Material for the task:
= = = =

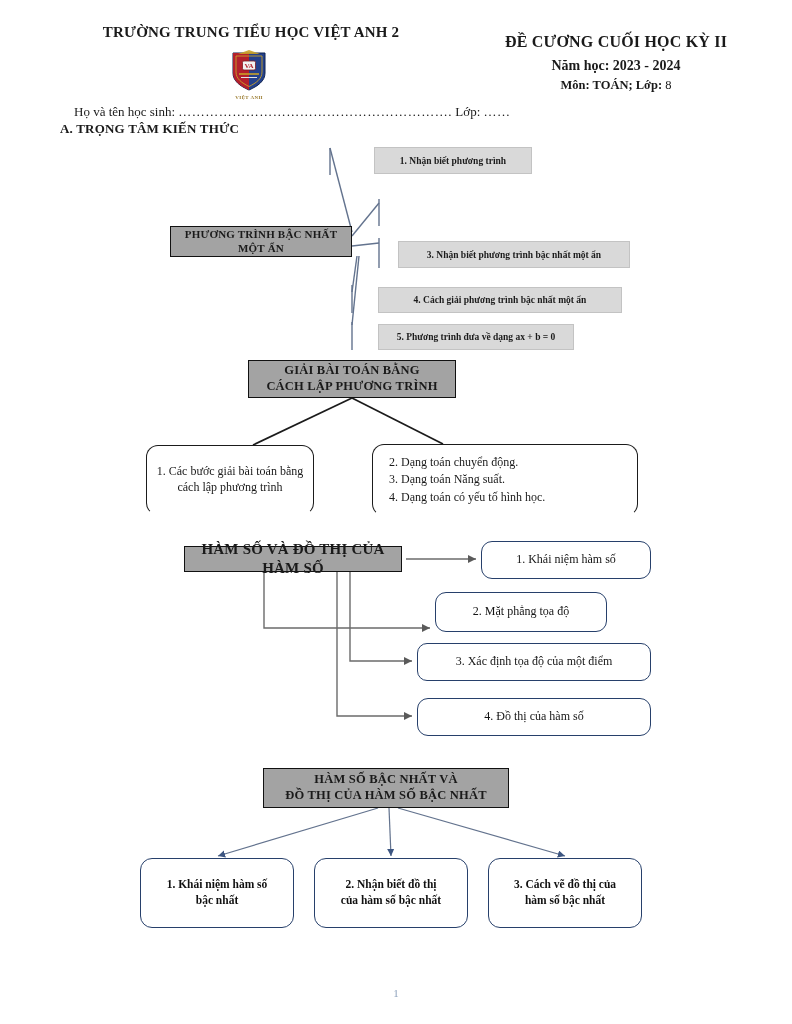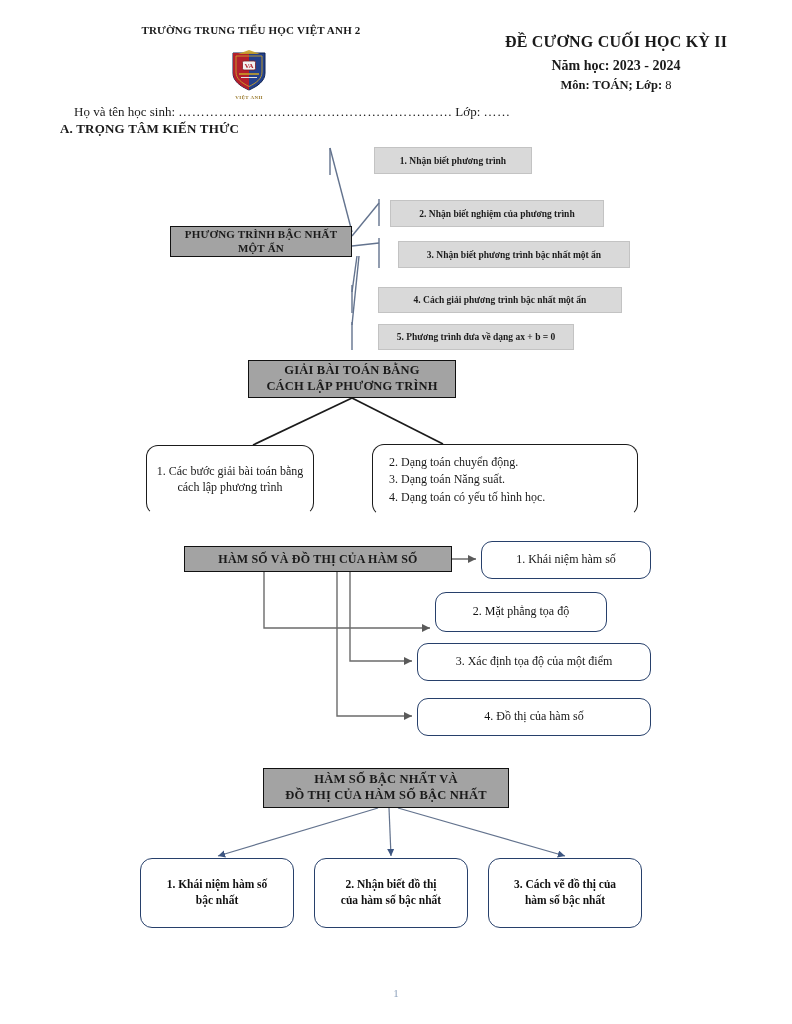--- a/index.html
+++ b/index.html
@@ -23,7 +23,7 @@
     left: 86px; top: 24px; width: 330px;
     text-align: center;
     font-weight: bold;
-    font-size: 11px;
+    font-size: 15px;
     letter-spacing: 0.2px;
     white-space: nowrap;
   }

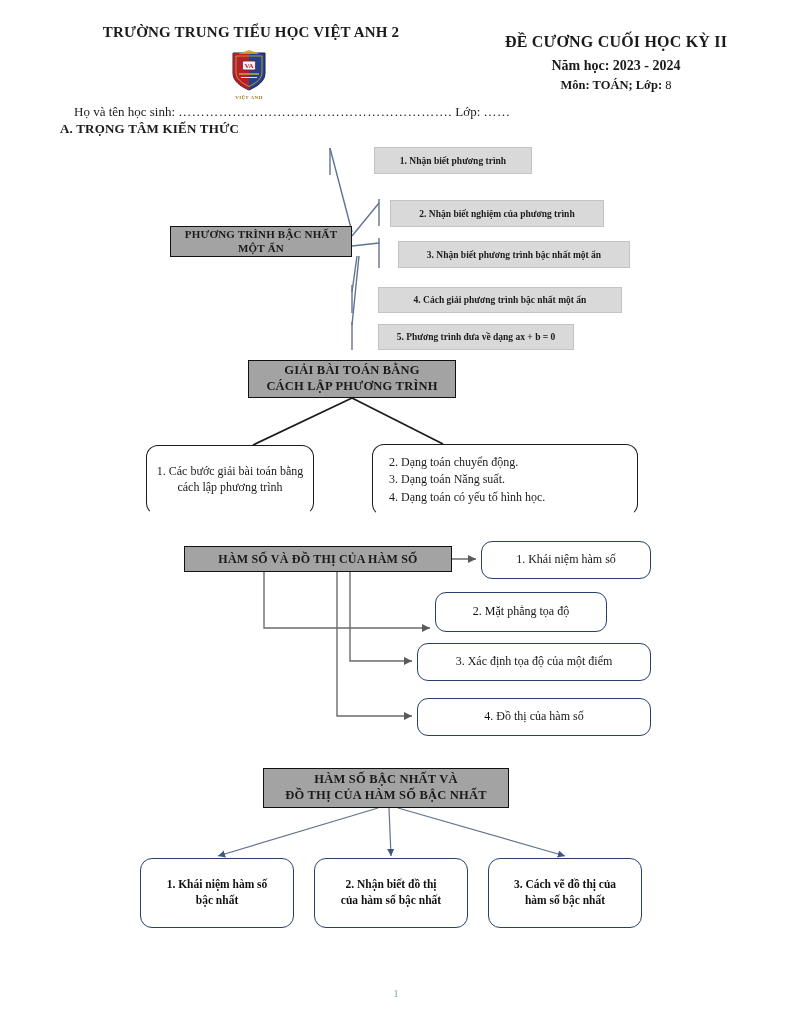--- a/index.html
+++ b/index.html
@@ -237,7 +237,6 @@
   </div>
 
   <div class="gray-box" style="left:374px; top:147px; width:158px; height:27px;">1. Nhận biết phương trình</div>
-  <div class="gray-box" style="left:390px; top:200px; width:214px; height:27px;">2. Nhận biết nghiệm của phương trình</div>
   <div class="gray-box" style="left:398px; top:241px; width:232px; height:27px;">3. Nhận biết phương trình bậc nhất một ẩn</div>
   <div class="gray-box" style="left:378px; top:287px; width:244px; height:26px;">4. Cách giải phương trình bậc nhất một ẩn</div>
   <div class="gray-box" style="left:378px; top:324px; width:196px; height:26px;">5. Phương trình đưa về dạng ax + b = 0</div>

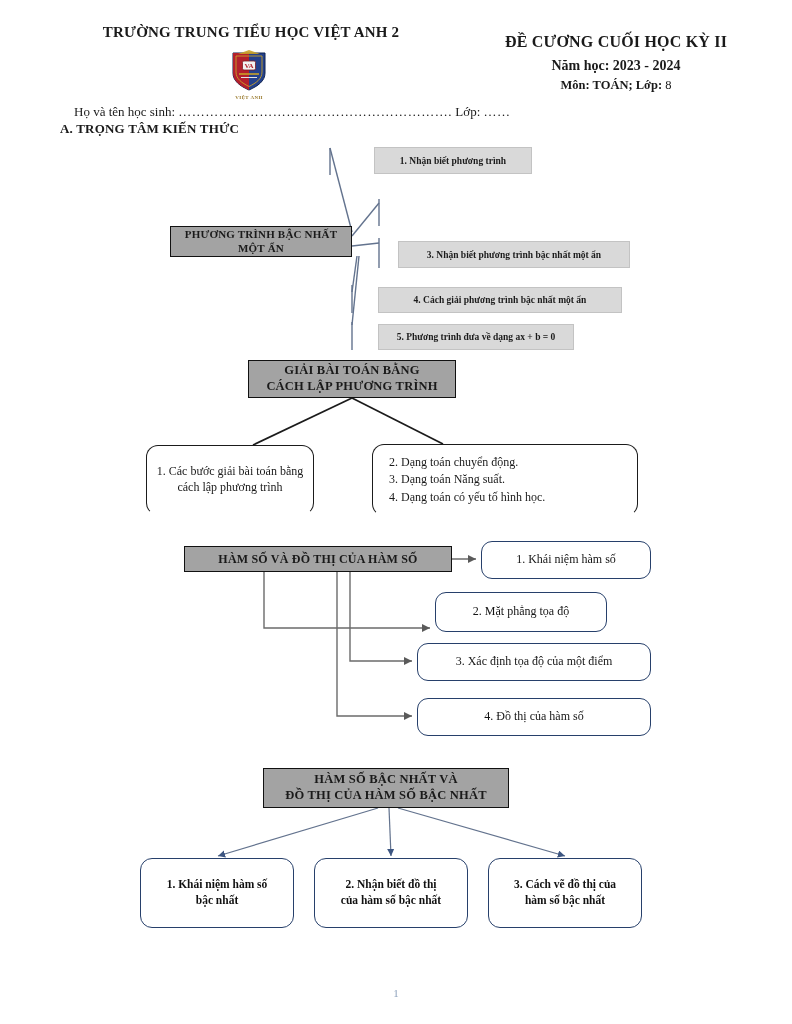--- a/index.html
+++ b/index.html
@@ -258,7 +258,7 @@
     </div>
   </div>
 
-  <div class="hard-box" style="left:184px; top:546px; width:268px; height:26px; font-size:12px;">HÀM SỐ VÀ ĐỒ THỊ CỦA HÀM SỐ</div>
+  <div class="hard-box" style="left:184px; top:546px; width:218px; height:26px; font-size:15px;">HÀM SỐ VÀ ĐỒ THỊ CỦA HÀM SỐ</div>
 
   <div class="round-box navy" style="left:481px; top:541px; width:170px; height:38px;">1. Khái niệm hàm số</div>
   <div class="round-box navy" style="left:435px; top:592px; width:172px; height:40px;">2. Mặt phẳng tọa độ</div>

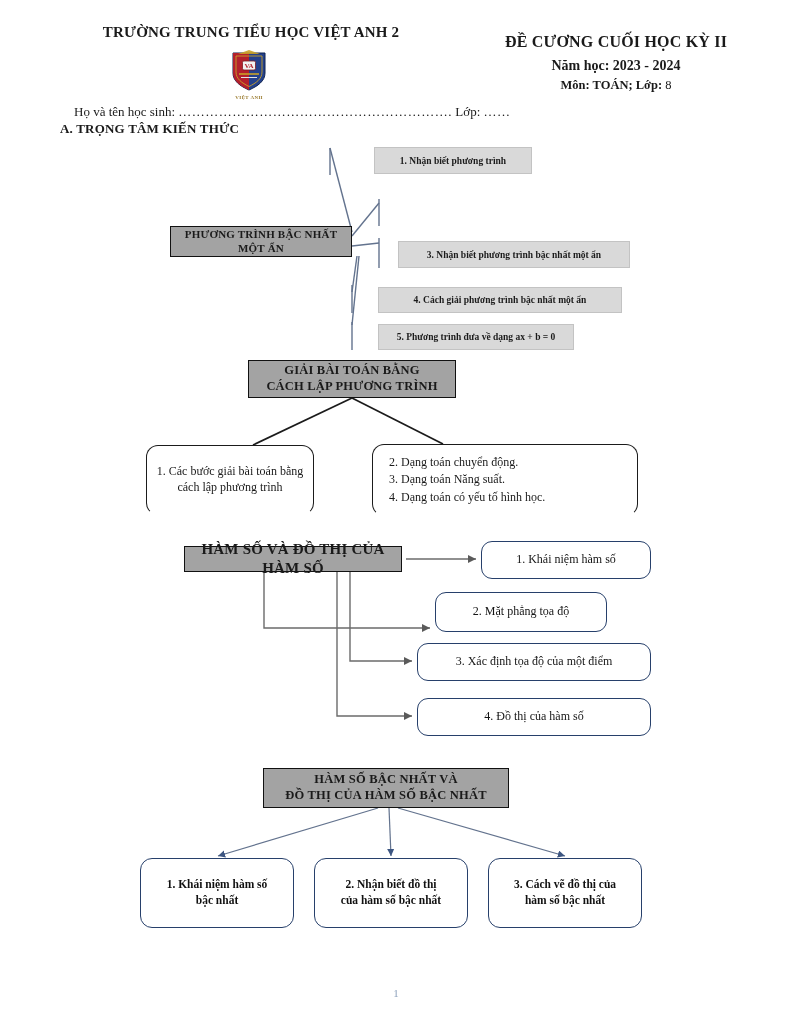--- a/index.html
+++ b/index.html
@@ -262,7 +262,7 @@
 
   <div class="round-box navy" style="left:481px; top:541px; width:170px; height:38px;">1. Khái niệm hàm số</div>
   <div class="round-box navy" style="left:435px; top:592px; width:172px; height:40px;">2. Mặt phẳng tọa độ</div>
-  <div class="round-box navy" style="left:417px; top:643px; width:234px; height:38px;">3. Xác định tọa độ của một điểm</div>
+  <div class="round-box navy" style="left:417px; top:643px; width:234px; height:38px;border-radius:10px;">3. Xác định tọa độ của một điểm</div>
   <div class="round-box navy" style="left:417px; top:698px; width:234px; height:38px;border-radius:11px;">4. Đồ thị của hàm số</div>
 
   <div class="hard-box" style="left:263px; top:768px; width:246px; height:40px; font-size:12.5px;">

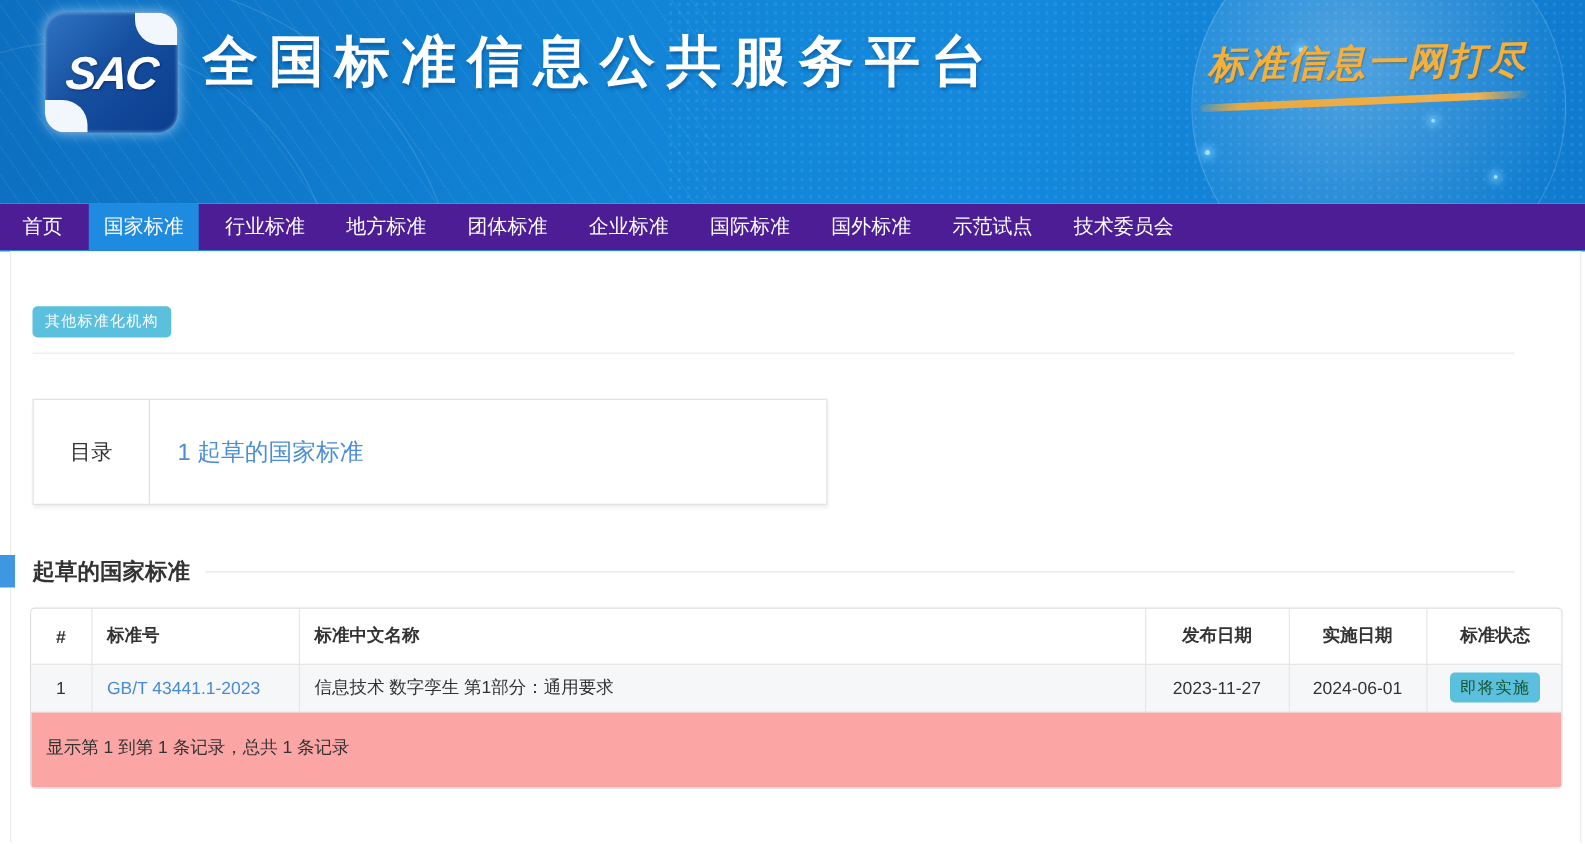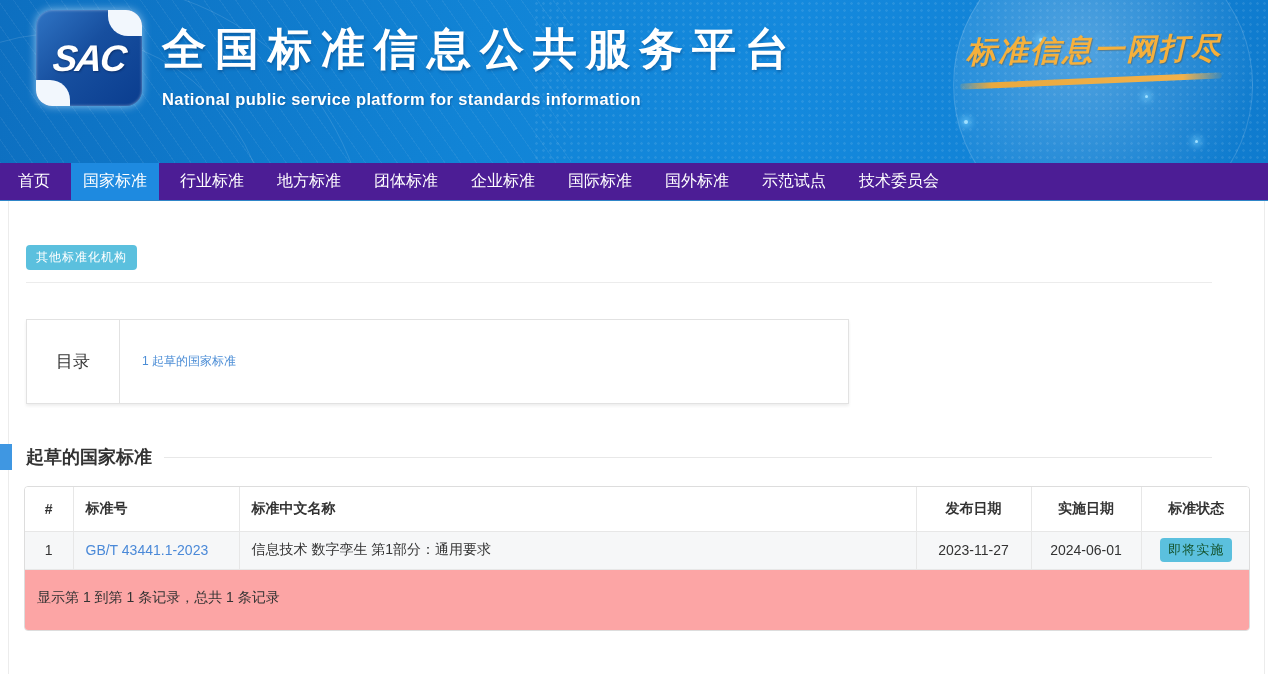--- a/index.html
+++ b/index.html
@@ -181,7 +181,6 @@
 
   <div class="title-block">
     <div class="banner-title">全国标准信息公共服务平台</div>
-    <div class="banner-subtitle">National public service platform  for standards information</div>
   </div>
 
   <div class="slogan-block">

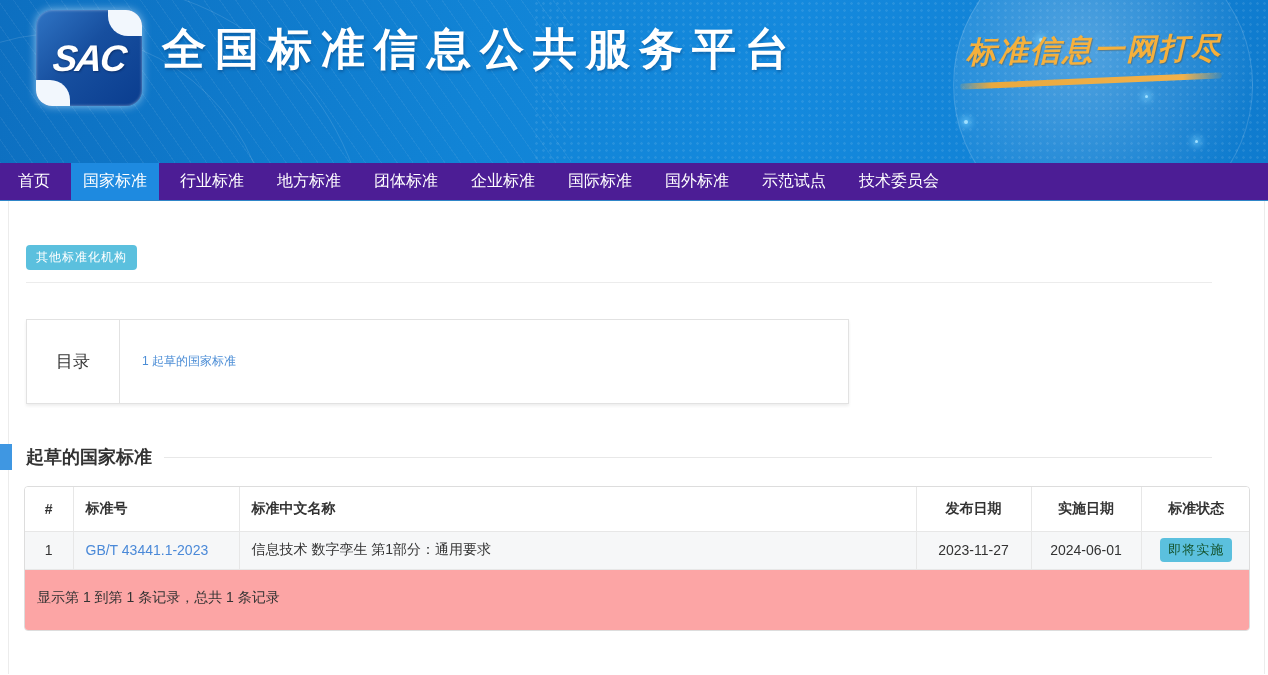--- a/index.html
+++ b/index.html
@@ -113,7 +113,7 @@
   .divider { border-bottom: 1px solid #ececec; margin: 12px 52px 0 0; }
 
   .toc-box {
-    margin-top: 36px; width: 823px; height: 85px; display: flex;
+    margin-top: 36px; width: 636px; height: 85px; display: flex;
     border: 1px solid #e2e2e2; background: #fff;
     box-shadow: 0 2px 3px rgba(0,0,0,0.07);
   }

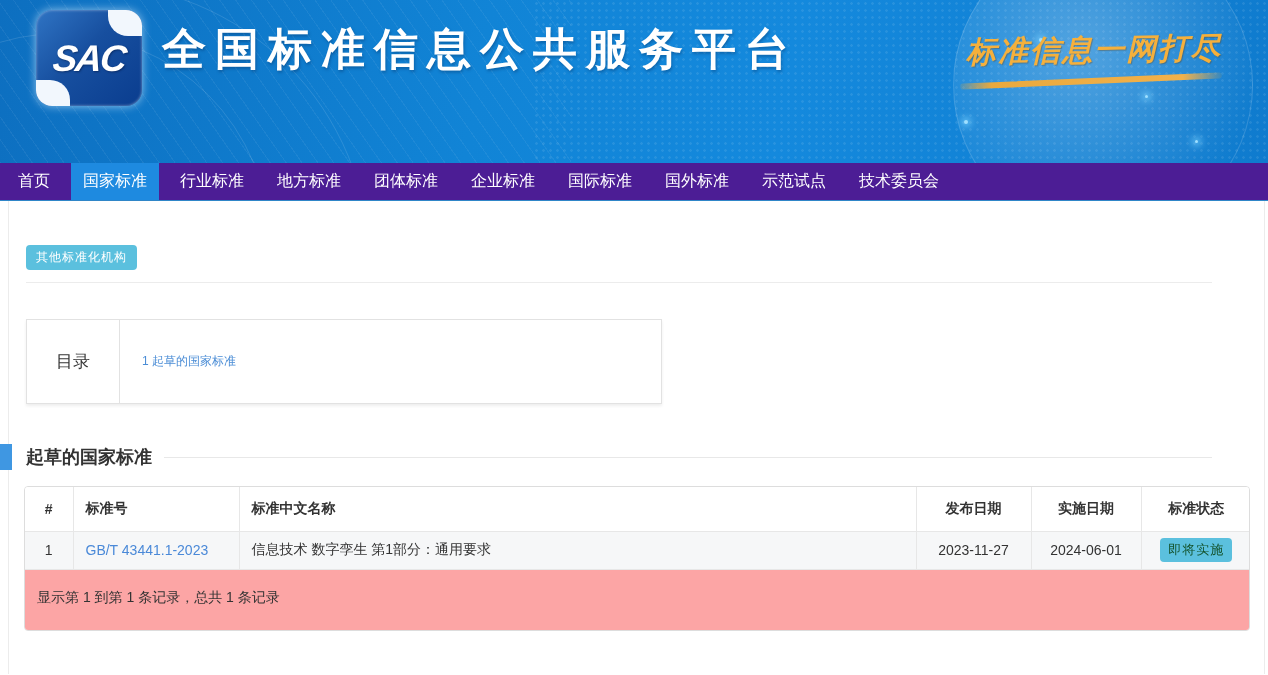--- a/index.html
+++ b/index.html
@@ -123,7 +123,7 @@
     font-size: 17px; color: #333;
   }
   .toc-links { flex: 1; display: flex; align-items: center; padding-left: 22px; }
-  .toc-link { color: #4b8dd6; font-size: 12px; text-decoration: none; cursor: pointer; }
+  .toc-link { color: #4b8dd6; font-size: 19px; text-decoration: none; cursor: pointer; }
 
   .section-head { margin-top: 40px; position: relative; display: flex; align-items: center; height: 26px; }
   .section-marker { position: absolute; left: -26px; top: 0; width: 12px; height: 26px; background: #3f97e2; }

= = = =

Your instructions:
In the records above, find the lines holding "định". Copy each one.

Solution for this task:
-  <div class="round-box navy" style="left:417px; top:643px; width:234px; height:38px;">3. Xác định tọa độ của một điểm</div>
+  <div class="round-box navy" style="left:417px; top:643px; width:234px; height:38px;border-radius:10px;">3. Xác định tọa độ của một điểm</div>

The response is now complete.